In a statement on Tuesday, Finance Secretary Benjamin E. Diokno said the narrowing of the National Government (NG) deficit in the January to September period bodes well for the country’s fiscal position.
Diokno noted that on a year-to-date basis, the deficit figure is only 66 percent of the P1.5 trillion full-year program.
“The lower deficit outturn indicates that NG debt-to-GDP ratio will continue to stabilize and allow the country to remain on track to achieving the MTFF target of 61.2 percent for 2023 and less than 60 percent by 2025,” Diokno said.
Diokno noted that administrative measures by the Bureau of Internal Revenue (BIR) and Bureau of Customs (BOC) will be further intensified to enhance their revenue collections for the remaining months of the year.
These programs include a tax compliance verification drive; Run After Tax Evaders (RATE); Oplan Kandado; Philippine offshore gaming operator (POGO) task force; strike team; and digital transformation programs of the BIR.
The BIR has also stepped up its drive to detect and penalize buyers, sellers, and certified public accountants (CPAs) using fraudulent invoices and receipts through the Run After Fake Transactions (RAFT) campaign.
BOC, for its part, will continue the full implementation of the fuel marking program; intensify post-audit clearance of importers; enhance trade facilitation; and strengthen border control.
To enhance expenditure performance, the government has identified the main challenges to spending which include preparatory activities for procurement, take-up of beneficiaries, seasonality in project implementation, implementation problems, and payment issues.
To address documentation issues, close coordination with the Department of Budget and Management (DBM), more aggressive processing of pending documentation requirements, and early facilitation of budget requests will be carried out.
In terms of take-up and implementation, integrated efforts from concerned units and a recalibration of validation processes for beneficiaries are being implemented.
Payment issues are also being addressed through the streamlining and standardization of payment requirements.
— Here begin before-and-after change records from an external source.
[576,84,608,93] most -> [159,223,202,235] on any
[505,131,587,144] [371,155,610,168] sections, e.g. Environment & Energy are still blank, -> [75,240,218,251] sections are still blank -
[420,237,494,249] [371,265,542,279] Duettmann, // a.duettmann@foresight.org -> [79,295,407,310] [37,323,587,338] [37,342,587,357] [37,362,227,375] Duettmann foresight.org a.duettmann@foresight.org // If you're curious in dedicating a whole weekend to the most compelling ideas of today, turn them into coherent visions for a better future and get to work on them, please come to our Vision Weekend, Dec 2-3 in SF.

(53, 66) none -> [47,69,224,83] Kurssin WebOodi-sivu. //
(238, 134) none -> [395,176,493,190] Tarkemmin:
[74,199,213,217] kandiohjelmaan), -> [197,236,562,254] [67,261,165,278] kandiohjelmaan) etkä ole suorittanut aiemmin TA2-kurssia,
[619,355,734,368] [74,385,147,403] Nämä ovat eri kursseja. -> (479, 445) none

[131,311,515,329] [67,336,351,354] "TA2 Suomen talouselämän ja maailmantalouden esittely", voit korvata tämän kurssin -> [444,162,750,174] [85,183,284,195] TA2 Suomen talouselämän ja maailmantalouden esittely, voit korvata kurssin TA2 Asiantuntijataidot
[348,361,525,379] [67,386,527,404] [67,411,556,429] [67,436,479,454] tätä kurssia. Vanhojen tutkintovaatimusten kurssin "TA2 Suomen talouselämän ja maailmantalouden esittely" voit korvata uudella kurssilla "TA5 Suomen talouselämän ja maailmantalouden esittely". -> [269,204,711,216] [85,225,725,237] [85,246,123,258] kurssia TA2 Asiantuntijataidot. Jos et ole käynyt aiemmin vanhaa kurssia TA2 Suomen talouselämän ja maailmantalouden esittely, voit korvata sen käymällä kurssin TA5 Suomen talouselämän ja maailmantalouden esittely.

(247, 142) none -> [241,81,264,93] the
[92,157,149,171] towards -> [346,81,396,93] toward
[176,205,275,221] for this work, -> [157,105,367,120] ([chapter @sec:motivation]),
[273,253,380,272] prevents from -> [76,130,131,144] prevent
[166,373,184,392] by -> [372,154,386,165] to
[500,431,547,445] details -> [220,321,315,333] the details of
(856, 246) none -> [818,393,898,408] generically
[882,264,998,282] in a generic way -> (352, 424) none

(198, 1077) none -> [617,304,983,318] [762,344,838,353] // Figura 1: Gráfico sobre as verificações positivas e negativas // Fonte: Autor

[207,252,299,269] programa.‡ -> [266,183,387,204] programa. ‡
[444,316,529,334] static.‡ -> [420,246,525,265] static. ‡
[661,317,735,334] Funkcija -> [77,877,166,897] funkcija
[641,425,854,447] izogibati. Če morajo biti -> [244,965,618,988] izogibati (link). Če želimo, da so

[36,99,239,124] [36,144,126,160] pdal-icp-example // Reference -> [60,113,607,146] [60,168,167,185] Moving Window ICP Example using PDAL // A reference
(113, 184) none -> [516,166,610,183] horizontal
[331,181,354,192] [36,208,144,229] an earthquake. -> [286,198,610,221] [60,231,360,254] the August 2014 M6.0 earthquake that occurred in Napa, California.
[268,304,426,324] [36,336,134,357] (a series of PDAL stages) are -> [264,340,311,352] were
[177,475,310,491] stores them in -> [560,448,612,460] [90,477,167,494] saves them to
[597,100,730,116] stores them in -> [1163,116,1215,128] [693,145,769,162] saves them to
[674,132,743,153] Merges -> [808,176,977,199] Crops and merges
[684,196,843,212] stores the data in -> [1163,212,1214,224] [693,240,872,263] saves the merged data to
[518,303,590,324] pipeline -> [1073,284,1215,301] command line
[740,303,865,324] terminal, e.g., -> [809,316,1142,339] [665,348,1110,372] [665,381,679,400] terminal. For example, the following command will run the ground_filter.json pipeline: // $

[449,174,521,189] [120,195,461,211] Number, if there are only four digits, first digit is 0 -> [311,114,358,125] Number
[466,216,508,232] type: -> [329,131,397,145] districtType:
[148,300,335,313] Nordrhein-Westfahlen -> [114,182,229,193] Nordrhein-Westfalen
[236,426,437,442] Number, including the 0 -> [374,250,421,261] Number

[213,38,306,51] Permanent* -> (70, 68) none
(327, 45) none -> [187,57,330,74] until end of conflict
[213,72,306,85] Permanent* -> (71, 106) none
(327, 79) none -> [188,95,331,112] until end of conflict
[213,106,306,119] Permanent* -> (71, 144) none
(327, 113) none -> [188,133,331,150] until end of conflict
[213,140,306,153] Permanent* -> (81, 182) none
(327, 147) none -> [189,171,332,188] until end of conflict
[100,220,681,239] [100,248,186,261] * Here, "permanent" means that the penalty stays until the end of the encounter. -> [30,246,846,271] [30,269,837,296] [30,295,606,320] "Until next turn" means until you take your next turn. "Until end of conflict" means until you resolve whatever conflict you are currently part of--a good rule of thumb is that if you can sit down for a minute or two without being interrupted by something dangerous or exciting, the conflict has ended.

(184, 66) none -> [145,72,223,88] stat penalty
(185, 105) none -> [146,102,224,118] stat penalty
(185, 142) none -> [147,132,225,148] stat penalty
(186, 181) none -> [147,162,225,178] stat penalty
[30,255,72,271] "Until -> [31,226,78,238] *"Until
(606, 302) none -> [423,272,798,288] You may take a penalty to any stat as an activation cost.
“The ongoing efforts of the government have been effective in bolstering its spending so far and the government is poised to sustain the robust expenditure performance in the coming months,” Diokno said.
Earlier, the state’s budget deficit in January to September narrowed by nearly 3 percent to P983.5 billion, but it missed its programmed deficit as national government spending slowed during the period.
Manila’s budget deficit from January to September was 11.11 percent, or about P123 billion short of its programmed amount of P1.106 trillion as expenditures fell below target.
The national government’s revenues during the nine-month period rose by 6.79 percent year-on-year to P2.837 trillion from P2.657 trillion, according to the Treasury. The year-to-date earnings was nearly 3 percent higher than the P2.755 trillion programmed by the national government.
Meanwhile, the state’s expenditures fell behind its nine-month target by P40.9 billion despite growing 4.12 percent year-on-year.
The national government’s total expenditures from January to September went up by P151.1 billion to P3.821 trillion from P3.67 trillion a year ago.